Hi Daniel,
I think this is a good idea. Alas, as I hear for the first time about it, I lack any context of prior discussions / context. So bear with me, if I ask things that have already been answered.
On 14.11.20 00:52, Daniel Kiper wrote:
The goal is to pass all logs produced by various boot components to the running OS. The OS kernel should expose these logs to the user space and/or process them internally if needed. The content of these logs should be human readable. However, they should also contain the information which allows admins to do e.g. boot time analysis.
The log specification should be as much as possible platform agnostic and self contained. The final version of this spec should be merged into existing specifications, e.g. UEFI, ACPI, Multiboot2, or be a standalone spec, e.g. as a part of OASIS Standards. The former seems better but is not perfect too...
Here is the description (pseudocode) of the structures which will be used to store the log data.
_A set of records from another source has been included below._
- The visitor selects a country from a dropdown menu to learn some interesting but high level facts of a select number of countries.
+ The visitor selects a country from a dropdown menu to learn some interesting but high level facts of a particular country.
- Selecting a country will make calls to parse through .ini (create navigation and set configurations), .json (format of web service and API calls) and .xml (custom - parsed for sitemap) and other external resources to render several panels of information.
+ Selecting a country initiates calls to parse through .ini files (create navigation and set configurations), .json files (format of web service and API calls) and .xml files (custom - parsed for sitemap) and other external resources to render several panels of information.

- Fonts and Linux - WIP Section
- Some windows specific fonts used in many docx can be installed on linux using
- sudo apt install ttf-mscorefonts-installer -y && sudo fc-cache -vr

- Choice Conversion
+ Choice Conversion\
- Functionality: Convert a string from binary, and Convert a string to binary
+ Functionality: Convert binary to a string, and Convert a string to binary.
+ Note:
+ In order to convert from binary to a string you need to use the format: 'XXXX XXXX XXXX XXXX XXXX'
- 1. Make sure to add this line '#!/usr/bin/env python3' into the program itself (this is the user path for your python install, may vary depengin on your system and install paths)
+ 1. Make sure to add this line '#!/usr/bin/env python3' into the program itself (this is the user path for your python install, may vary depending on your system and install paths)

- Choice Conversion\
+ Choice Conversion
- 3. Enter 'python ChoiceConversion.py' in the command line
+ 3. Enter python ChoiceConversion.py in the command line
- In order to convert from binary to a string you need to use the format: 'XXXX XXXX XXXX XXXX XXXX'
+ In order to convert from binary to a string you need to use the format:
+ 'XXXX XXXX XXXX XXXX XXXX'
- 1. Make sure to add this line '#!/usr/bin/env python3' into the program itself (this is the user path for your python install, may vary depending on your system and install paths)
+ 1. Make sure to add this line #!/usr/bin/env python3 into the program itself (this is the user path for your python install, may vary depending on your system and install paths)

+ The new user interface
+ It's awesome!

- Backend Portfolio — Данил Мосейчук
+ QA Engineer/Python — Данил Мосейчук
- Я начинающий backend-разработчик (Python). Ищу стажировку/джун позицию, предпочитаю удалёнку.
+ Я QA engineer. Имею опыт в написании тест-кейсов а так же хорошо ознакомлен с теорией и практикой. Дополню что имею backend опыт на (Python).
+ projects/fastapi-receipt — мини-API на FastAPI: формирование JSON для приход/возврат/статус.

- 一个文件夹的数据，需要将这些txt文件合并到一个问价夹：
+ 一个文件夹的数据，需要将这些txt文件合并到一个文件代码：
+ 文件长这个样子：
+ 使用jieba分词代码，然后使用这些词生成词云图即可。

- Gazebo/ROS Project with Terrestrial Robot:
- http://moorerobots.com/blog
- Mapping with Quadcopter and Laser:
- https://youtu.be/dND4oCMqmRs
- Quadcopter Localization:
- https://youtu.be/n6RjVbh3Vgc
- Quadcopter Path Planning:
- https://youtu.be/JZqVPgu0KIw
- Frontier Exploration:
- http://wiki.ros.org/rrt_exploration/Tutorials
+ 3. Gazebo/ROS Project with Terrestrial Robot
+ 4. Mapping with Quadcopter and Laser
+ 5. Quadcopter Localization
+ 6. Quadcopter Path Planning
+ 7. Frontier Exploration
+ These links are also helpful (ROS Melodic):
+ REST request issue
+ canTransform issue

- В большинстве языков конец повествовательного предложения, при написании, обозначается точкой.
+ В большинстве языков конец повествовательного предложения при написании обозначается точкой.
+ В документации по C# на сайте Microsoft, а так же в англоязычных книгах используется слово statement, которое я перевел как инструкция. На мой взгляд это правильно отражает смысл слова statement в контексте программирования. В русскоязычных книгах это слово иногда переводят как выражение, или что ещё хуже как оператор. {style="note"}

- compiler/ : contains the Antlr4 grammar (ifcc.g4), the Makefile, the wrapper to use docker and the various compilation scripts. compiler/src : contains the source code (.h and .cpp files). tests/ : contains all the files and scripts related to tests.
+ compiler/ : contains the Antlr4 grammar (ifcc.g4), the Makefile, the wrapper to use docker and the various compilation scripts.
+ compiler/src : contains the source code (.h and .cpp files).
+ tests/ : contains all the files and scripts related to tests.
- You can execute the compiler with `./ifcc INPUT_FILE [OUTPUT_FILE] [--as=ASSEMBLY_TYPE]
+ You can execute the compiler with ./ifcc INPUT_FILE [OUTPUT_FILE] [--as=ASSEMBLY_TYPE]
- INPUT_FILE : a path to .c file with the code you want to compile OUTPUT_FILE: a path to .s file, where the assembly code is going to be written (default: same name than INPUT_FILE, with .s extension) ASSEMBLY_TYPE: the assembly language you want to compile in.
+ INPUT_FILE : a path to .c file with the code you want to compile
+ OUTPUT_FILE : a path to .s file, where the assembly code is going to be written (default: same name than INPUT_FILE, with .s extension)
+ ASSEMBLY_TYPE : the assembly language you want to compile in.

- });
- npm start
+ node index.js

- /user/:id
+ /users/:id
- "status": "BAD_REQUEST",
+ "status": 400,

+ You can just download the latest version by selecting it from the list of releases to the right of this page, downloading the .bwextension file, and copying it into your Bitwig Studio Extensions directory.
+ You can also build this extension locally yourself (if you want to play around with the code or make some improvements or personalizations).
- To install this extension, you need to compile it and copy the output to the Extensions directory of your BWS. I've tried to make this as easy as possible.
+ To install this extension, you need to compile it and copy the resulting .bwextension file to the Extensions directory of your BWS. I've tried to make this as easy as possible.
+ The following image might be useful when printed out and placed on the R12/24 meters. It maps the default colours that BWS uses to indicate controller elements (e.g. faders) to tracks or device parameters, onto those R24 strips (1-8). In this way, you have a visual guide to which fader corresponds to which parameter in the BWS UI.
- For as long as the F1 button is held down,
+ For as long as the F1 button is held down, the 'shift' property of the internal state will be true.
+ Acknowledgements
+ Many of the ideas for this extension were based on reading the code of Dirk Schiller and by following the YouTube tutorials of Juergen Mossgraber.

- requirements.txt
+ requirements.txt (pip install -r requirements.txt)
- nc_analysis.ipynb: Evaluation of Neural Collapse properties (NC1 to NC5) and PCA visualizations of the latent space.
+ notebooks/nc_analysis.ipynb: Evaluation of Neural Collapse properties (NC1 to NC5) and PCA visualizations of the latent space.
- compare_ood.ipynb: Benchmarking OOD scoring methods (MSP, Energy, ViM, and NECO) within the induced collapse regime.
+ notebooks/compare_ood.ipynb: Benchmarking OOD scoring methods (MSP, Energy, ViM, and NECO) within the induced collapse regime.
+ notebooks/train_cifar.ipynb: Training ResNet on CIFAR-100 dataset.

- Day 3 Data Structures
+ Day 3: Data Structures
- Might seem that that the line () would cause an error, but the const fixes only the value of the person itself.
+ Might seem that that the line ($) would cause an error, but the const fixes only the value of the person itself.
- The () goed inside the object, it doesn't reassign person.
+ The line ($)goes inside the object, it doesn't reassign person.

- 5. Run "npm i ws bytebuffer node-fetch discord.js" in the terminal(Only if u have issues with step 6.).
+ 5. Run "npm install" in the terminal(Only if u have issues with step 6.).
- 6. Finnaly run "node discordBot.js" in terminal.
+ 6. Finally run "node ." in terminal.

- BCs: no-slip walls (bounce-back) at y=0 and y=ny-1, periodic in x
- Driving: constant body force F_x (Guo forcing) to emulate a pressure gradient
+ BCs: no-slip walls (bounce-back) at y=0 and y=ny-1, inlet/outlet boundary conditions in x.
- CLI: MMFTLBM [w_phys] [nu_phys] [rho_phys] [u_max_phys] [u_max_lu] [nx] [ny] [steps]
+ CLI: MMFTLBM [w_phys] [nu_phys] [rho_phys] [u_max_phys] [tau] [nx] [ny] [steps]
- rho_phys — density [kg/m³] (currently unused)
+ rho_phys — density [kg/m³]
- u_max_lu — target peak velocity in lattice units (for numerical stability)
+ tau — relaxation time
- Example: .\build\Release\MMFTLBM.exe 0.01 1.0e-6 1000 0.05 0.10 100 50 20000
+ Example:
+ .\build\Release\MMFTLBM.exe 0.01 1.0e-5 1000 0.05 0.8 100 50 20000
I guess using C syntax for your "pseudocode" isn't a good choice as it can confuse people and might lead to (unportable) implementations that try to copy this definition to C. IMHO, it's much better for a specifi- cation to provide exact bit/byte offsets. The protocol tool [P], for instance, can be used to draw things in ASCII. A portable C implemen- tation could then use these offsets for proper (de)serialization with- out structs that try to mimic the representation in memory.
The members of struct bf_log:
- version: the firmware and bootloader log format version number, 1 for now,
- producer: the producer/firmware/bootloader/... type; the length allows ASCII UUID storage if somebody needs that functionality,
So, is this always supposed to be a string?
- flags: it can be used to store information about log state, e.g. it was truncated or not (does it make sense to have an information about the number of lost messages?),
Truncation is an interesting point as I see no length for the available space specified. I assume most implementations would want a field for this. Otherwise they would have to track it separately.
In coreboot, we use a ring-buffer for messages as it seems more useful to keep the most recent messages, it's also extended across reboots and suspend/resume cycles. For this, it would need an additional pointer where the oldest message resides, iow. where to start reading messages.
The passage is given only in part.